START DATASET EXCERPTS
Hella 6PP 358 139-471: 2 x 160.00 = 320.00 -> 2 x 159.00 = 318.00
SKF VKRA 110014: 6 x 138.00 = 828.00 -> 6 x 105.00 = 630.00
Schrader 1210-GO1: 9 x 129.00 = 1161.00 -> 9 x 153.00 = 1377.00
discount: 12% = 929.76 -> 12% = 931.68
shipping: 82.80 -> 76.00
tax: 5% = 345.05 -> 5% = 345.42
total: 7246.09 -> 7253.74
END DATASET EXCERPTS
START DATASET EXCERPTS
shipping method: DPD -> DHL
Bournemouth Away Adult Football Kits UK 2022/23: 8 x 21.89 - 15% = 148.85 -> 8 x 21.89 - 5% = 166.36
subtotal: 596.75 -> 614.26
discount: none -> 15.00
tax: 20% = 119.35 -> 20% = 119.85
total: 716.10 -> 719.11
END DATASET EXCERPTS
▶ [WHAT YOU HAVE TO DO]:
Please, from the entries above, set down exactly the lines from the one containing "Bournemouth Away Adult" through the one containing "total: 716.10 -> 719.11", and only those.

▶ [SOLUTION TO THIS TASK]:
Bournemouth Away Adult Football Kits UK 2022/23: 8 x 21.89 - 15% = 148.85 -> 8 x 21.89 - 5% = 166.36
subtotal: 596.75 -> 614.26
discount: none -> 15.00
tax: 20% = 119.35 -> 20% = 119.85
total: 716.10 -> 719.11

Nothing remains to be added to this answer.